Activity within this theme covers 'shared print collections' and 'harmonisation of digitisation'. The feasibility of mass digitisation of special collections, the terms and conditions libraries should set when dealing with digitisation partners like Google and Microsoft, and the identification of unique holdings as priority targets for digitisation and preservation, are all topics which are currently featured under the 'collective collection' theme. WorldCat can also be mined for data on last copies and on collection overlaps in support of collection management across the digital corpus. This work is complemented by OCLC Research under its 'content management' theme, where data mining is being used to analyse the 'system-wide print book collection' to establish the size and characteristics of aggregate print book holdings, with an emphasis on implications for digitisation and preservation decision-making.
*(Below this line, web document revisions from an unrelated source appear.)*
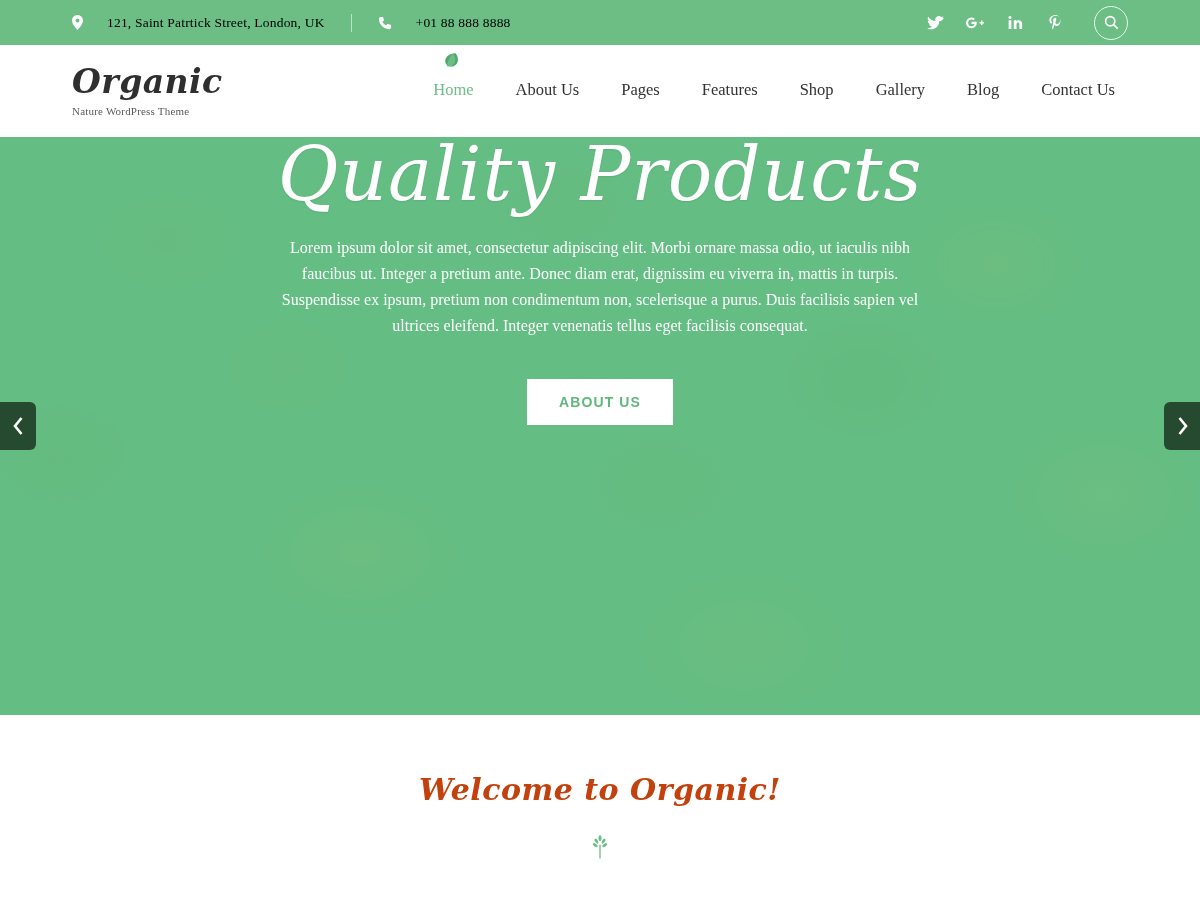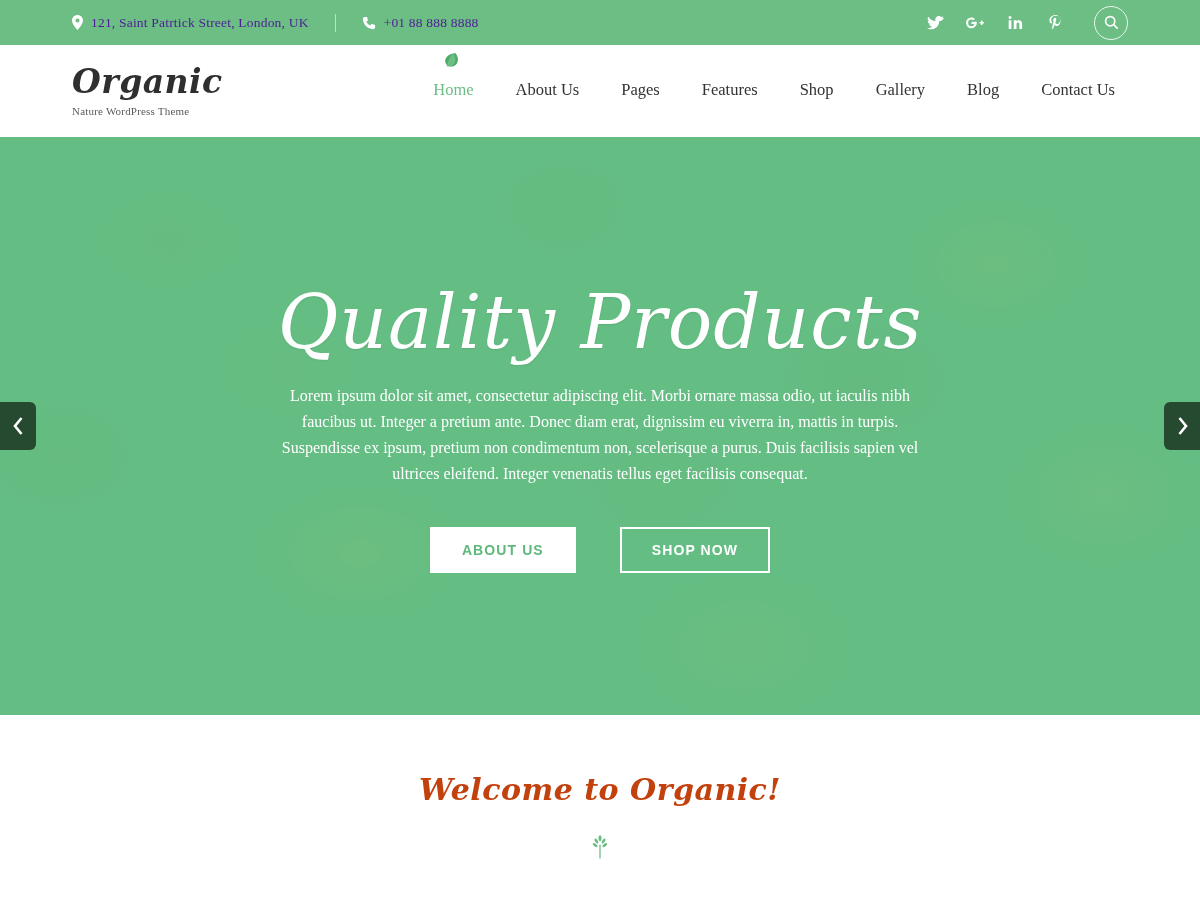"121, Saint Patrtick Street, London," .tb-item { color: #4c1d95 -> #000000; gap: 8px -> 24px }
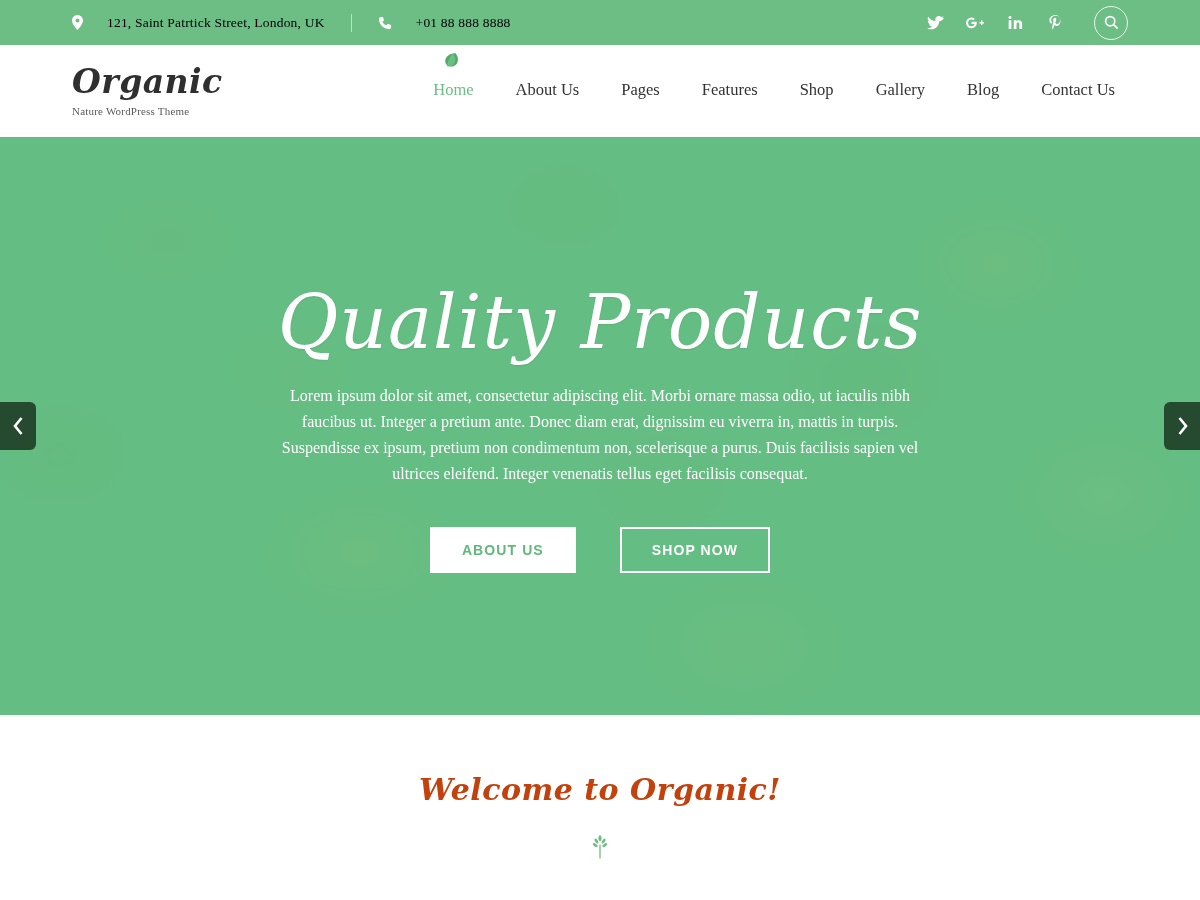"Quality Products" .hero-content { padding-top: 148px -> none }
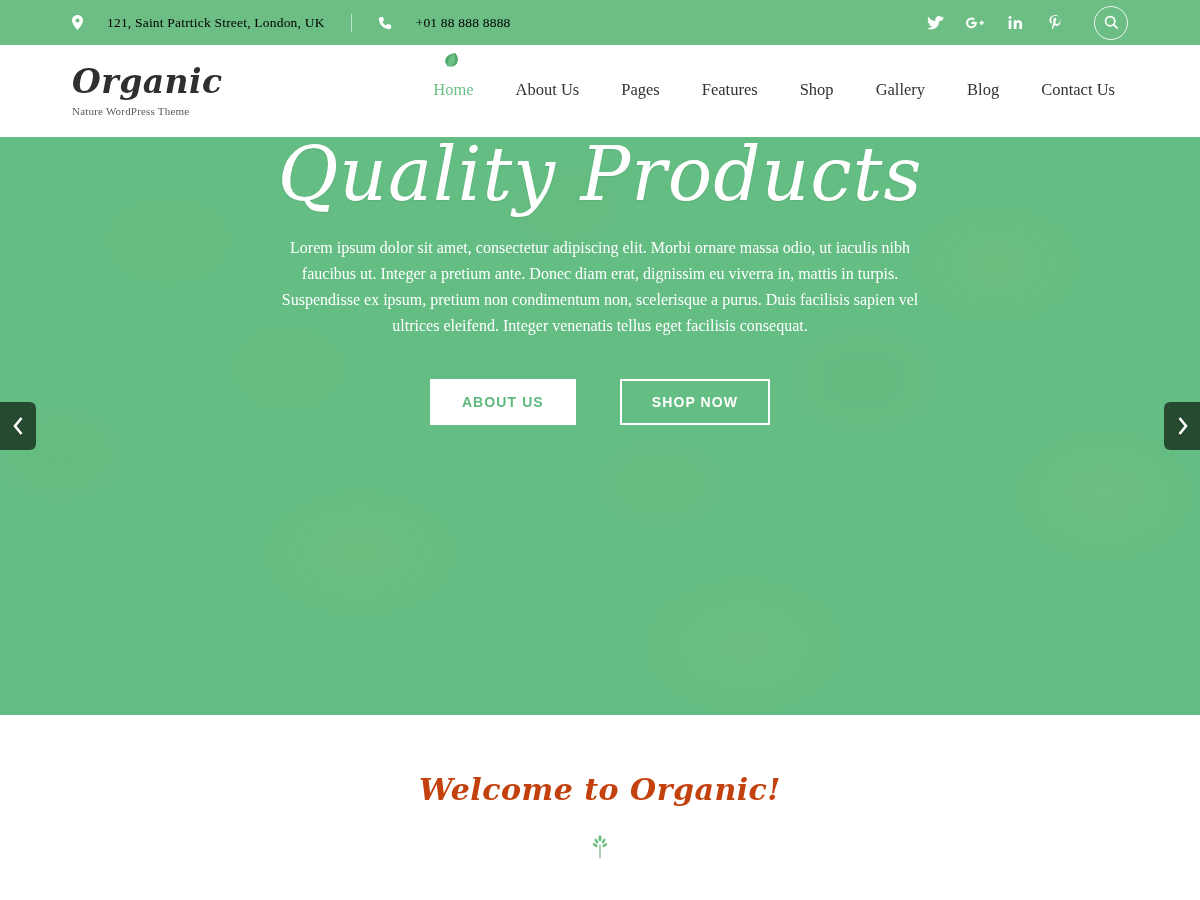"SHOP NOW" div.btn { html: <div>SHOP NOW</div> -> none }
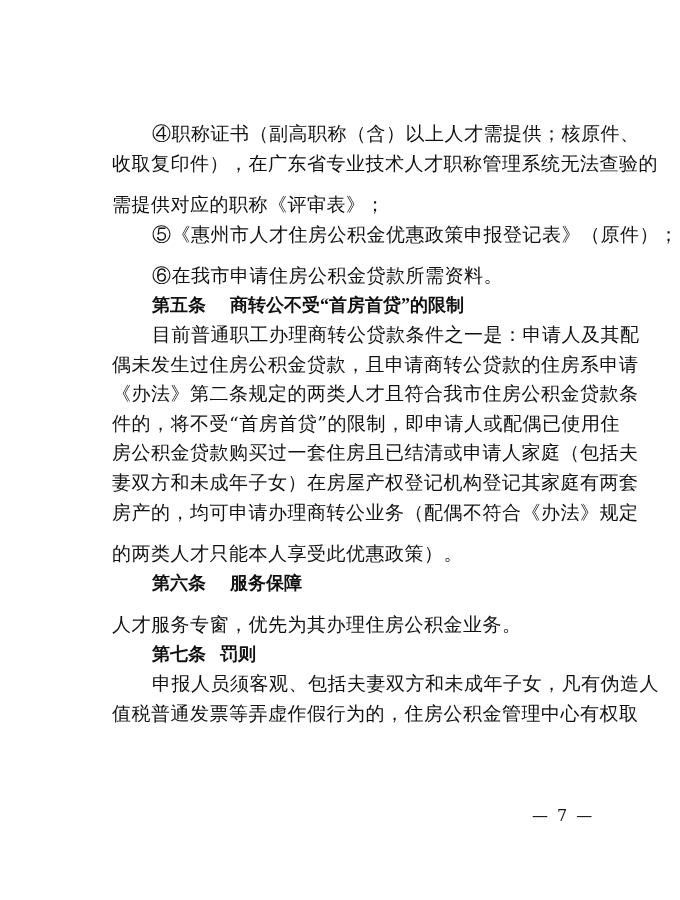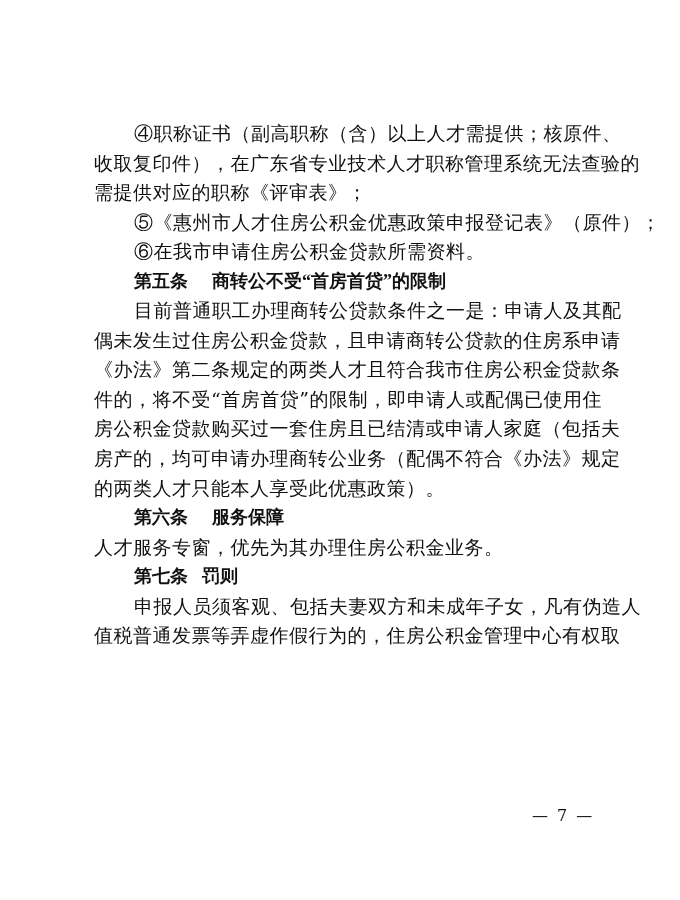"④职称证书（副高职称（含）以上人才需提供；核原件、" .page { left: 94px -> 112px }
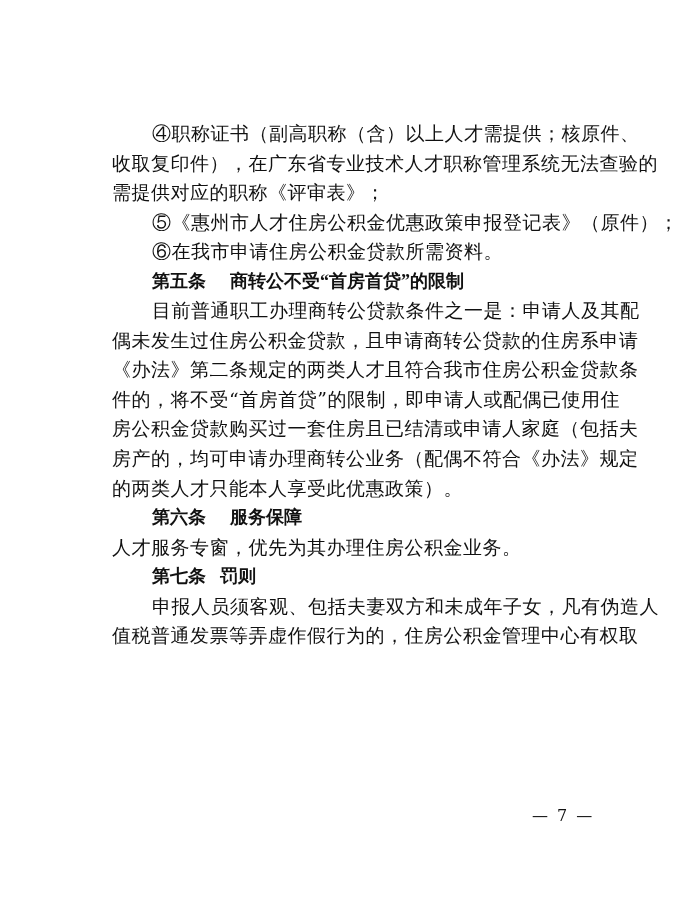"需提供对应的职称《评审表》；" .line.short { margin-top: none -> 12px }
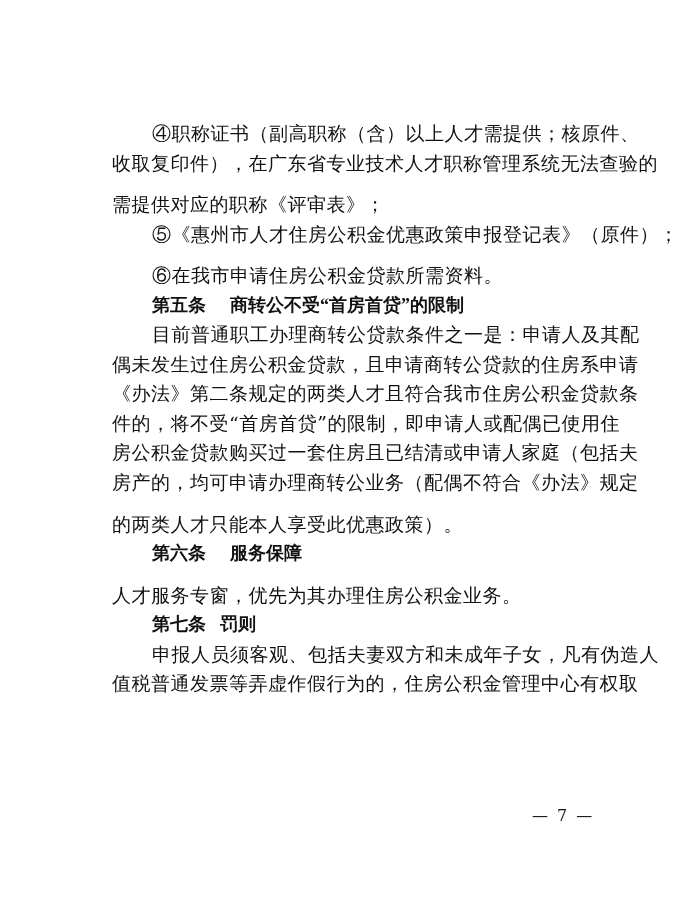"妻双方和未成年子女）在房屋产权登记机构登记其家庭有两套" div.line { html: none -> <div>妻双方和未成年子女）在房屋产权登记机构登记其家庭有两套</div> }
A member of the Research team is also working on the economic justification of digital preservation. Economic issues associated with preserving digital resources over the long term are a critical research area for the digital preservation community. The work includes the development of forecasting strategies and sustainable business and economic models.

A separate project on the 'anatomy of aggregate collections' analyses the digitised corpus provided via the Google Book Search programme. Here, the Programs and Research synergy is very powerful, since 18 of the 29 libraries around the world which are currently working with Google on book digitisation from their collections are also RLG Programs Partners.

A 'last copy' project identifies rare or unique materials in individual library collections. Comparative collection assessment work within Research is looking at collection development, assessment, and resource sharing for print and e-book collections. A prototype publisher name server resolves ISBN prefixes to publisher names, resolves variant publisher names to a preferred form, and captures and makes available various publisher attributes (such as location, language, genre and dominant subject domain of the publisher's output).

Renovating Descriptive and Organising Practices

Under this theme, we examine ways in which collecting institutions can introduce efficiencies into their metadata creation operations, including cross-domain leverages, work on persistent identifiers, and the interoperability of vocabularies to assist discovery. In the archives field, RLG Programs continues the work developed by RLG on EAD (Encoded Archival Description) and on the EAC (Encoded Archival Context) standard.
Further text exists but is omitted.